[RECORDS FOR PROCESSING Boundary: Start]

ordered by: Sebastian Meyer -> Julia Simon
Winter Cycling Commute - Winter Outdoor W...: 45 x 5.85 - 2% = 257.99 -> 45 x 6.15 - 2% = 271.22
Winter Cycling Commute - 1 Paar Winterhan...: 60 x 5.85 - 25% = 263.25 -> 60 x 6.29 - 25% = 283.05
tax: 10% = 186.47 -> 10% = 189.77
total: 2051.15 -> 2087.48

[RECORDS FOR PROCESSING Boundary: End]
[RECORDS FOR PROCESSING Boundary: Start]

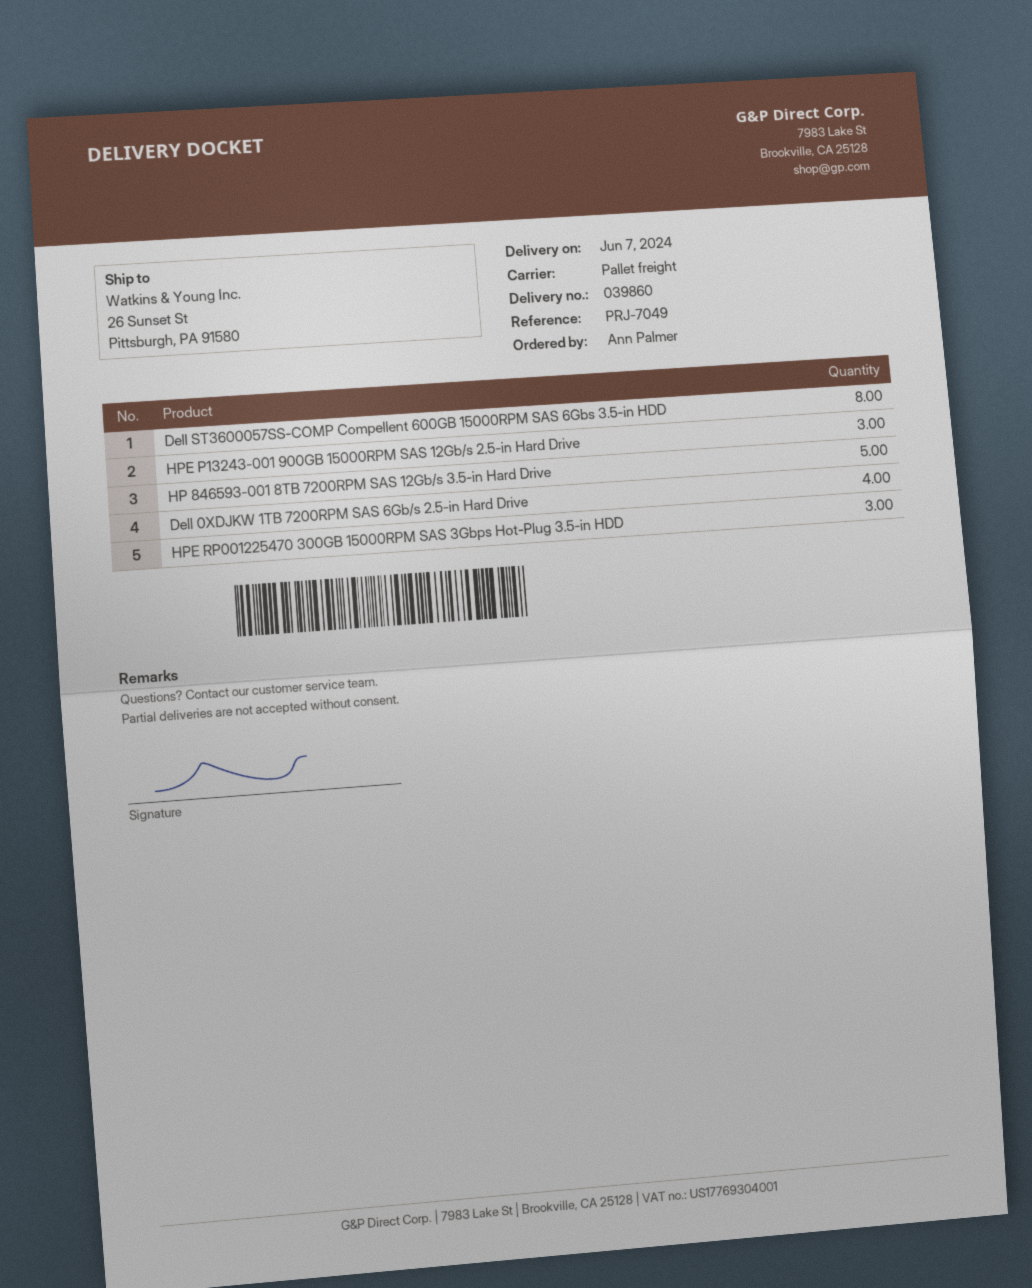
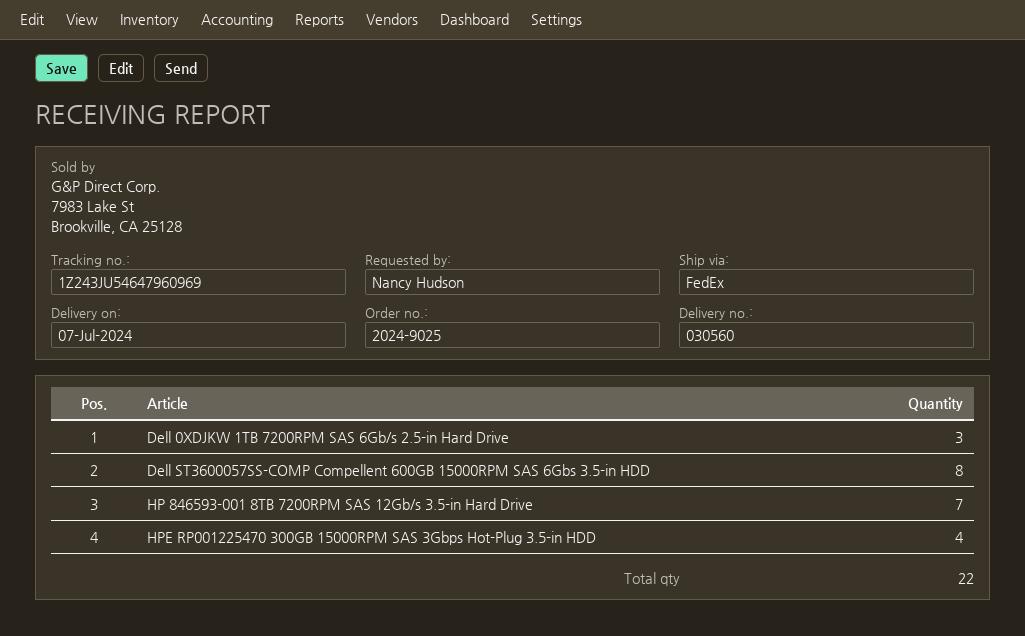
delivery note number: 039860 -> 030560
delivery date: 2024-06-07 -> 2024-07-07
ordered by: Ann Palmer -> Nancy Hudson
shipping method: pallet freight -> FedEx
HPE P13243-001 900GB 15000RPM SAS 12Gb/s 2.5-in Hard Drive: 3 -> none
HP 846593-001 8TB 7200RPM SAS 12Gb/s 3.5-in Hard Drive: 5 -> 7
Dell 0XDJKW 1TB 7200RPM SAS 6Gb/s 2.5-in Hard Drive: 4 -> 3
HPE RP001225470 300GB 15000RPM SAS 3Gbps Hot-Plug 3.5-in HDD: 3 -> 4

[RECORDS FOR PROCESSING Boundary: End]

For the string "delivery", give the number of lines in the entries that contain it, with no other words.

2